Da Redação

Uma organização não governamental associada à produtora responsável por um filme sobre o ex-presidente Jair Bolsonaro entrou na mira de órgãos de fiscalização após apresentar cerca de R$ 16,5 milhões em notas fiscais consideradas irregulares à Prefeitura de São Paulo. O caso levantou suspeitas sobre a origem e a utilização dos recursos movimentados pela entidade.

Segundo a denúncia divulgada, a ONG teria utilizado documentos fiscais com inconsistências para prestar contas junto à administração municipal paulistana. Entre os problemas apontados estariam divergências em serviços declarados, suspeitas de emissão irregular de notas e indícios de incompatibilidade entre os valores apresentados e a capacidade operacional da entidade.

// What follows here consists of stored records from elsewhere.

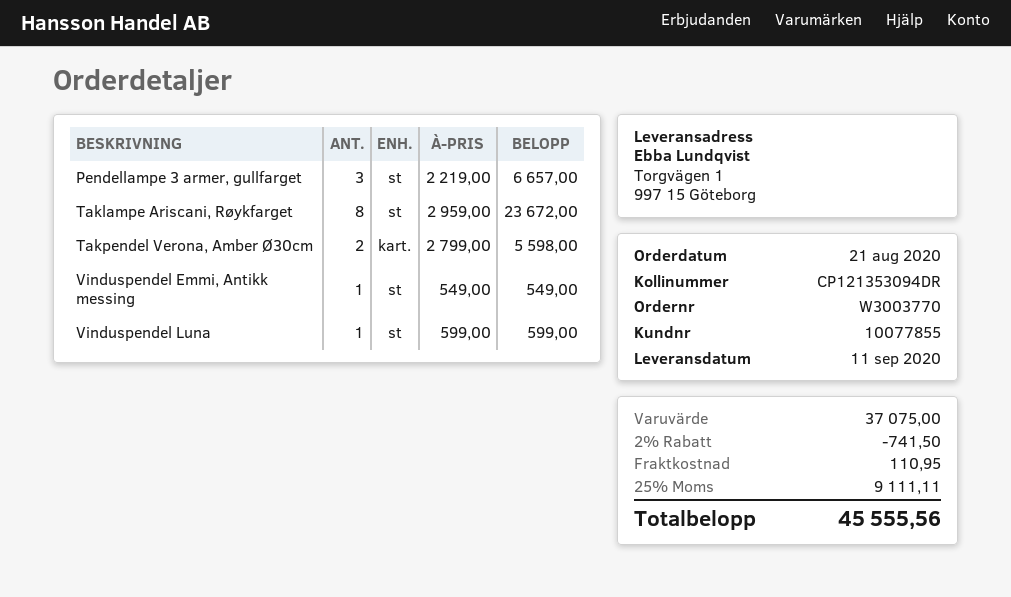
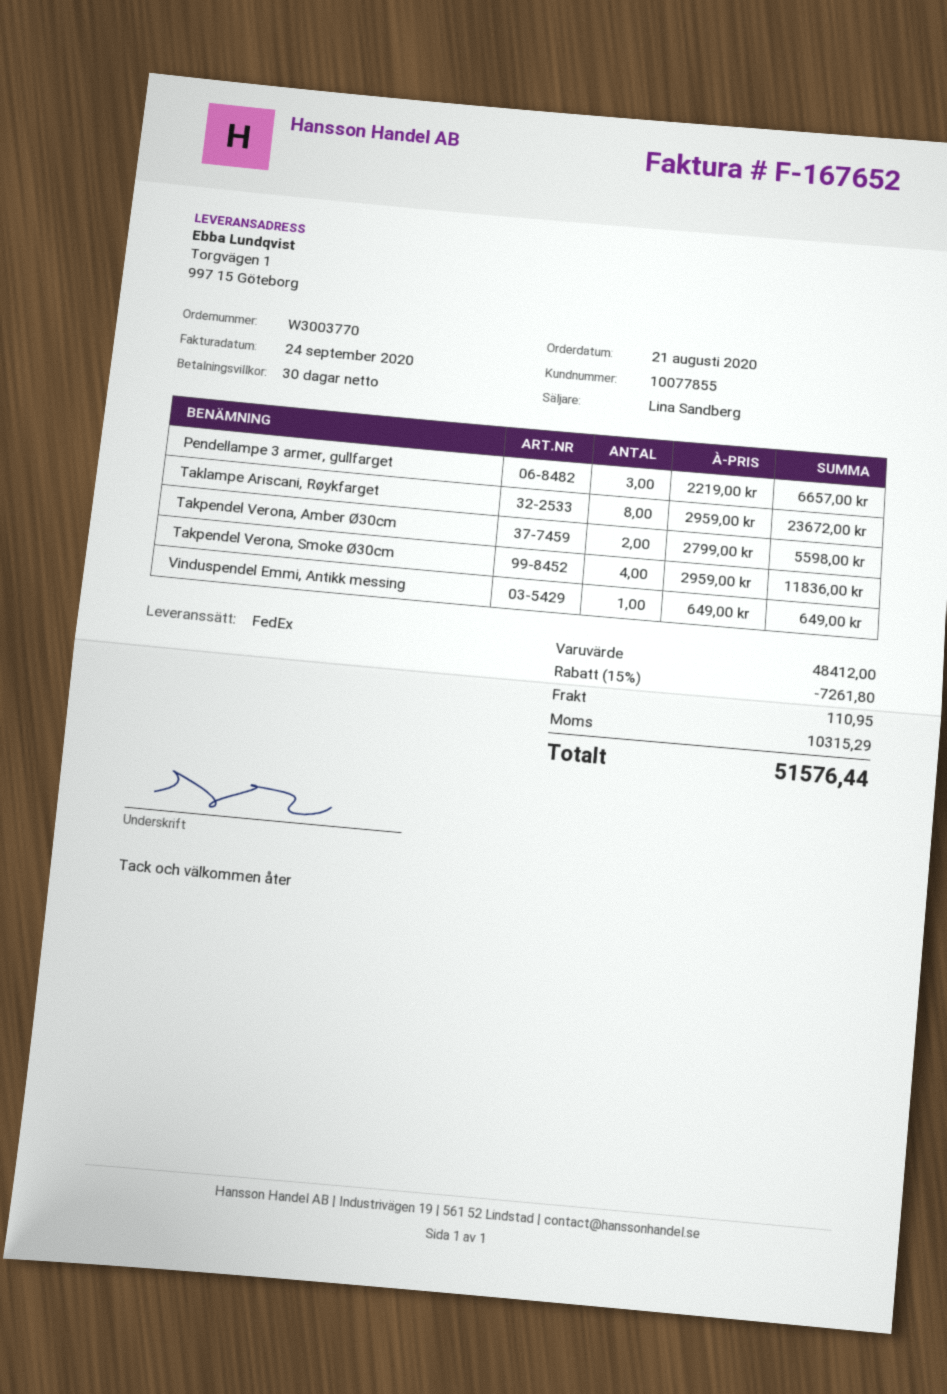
Vinduspendel Emmi, Antikk messing: 1 x 549.00 = 549.00 -> 1 x 649.00 = 649.00
Vinduspendel Luna: 1 x 599.00 = 599.00 -> none
Takpendel Verona, Smoke Ø30cm: none -> 4 x 2959.00 = 11836.00
subtotal: 37075.00 -> 48412.00
discount: 2% = 741.50 -> 15% = 7261.80
tax: 9111.11 -> 10315.29
total: 45555.56 -> 51576.44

A investigação ganhou repercussão porque a organização possui ligação com a produtora envolvida no longa-metragem “Dark Horse”, cinebiografia inspirada na trajetória política de Bolsonaro. O projeto cinematográfico já vinha cercado de polêmicas nos últimos meses, incluindo denúncias trabalhistas e questionamentos sobre o financiamento da produção.

De acordo com as informações divulgadas, parte das notas fiscais apresentadas pela ONG estaria relacionada a contratos culturais e projetos financiados com recursos públicos municipais. A Prefeitura de São Paulo teria identificado inconsistências durante procedimentos internos de análise documental, o que levou o caso a ser encaminhado para apuração mais aprofundada.

Nos bastidores, investigadores tentam esclarecer se houve apenas falhas administrativas ou eventual utilização de documentos frios para justificar despesas milionárias. A análise também busca identificar a participação de empresas e pessoas físicas ligadas à entidade e à produtora audiovisual.

A produção do filme sobre Bolsonaro vem sendo acompanhada de perto desde o início das gravações. O longa, estrelado pelo ator norte-americano Jim Caviezel, conhecido por interpretar Jesus Cristo em “A Paixão de Cristo”, pretende retratar a ascensão política do ex-presidente brasileiro. Jim Caviezel

Além das suspeitas envolvendo a ONG, o projeto cinematográfico também enfrentou denúncias de figurantes que relataram atrasos em pagamentos, supostas condições precárias de trabalho e problemas durante as gravações realizadas em São Paulo.

Até o momento, nem a produtora responsável pelo filme nem os representantes da ONG investigada se manifestaram oficialmente sobre as suspeitas envolvendo as notas fiscais. A Prefeitura de São Paulo também não divulgou conclusão definitiva sobre o caso, que segue em apuração.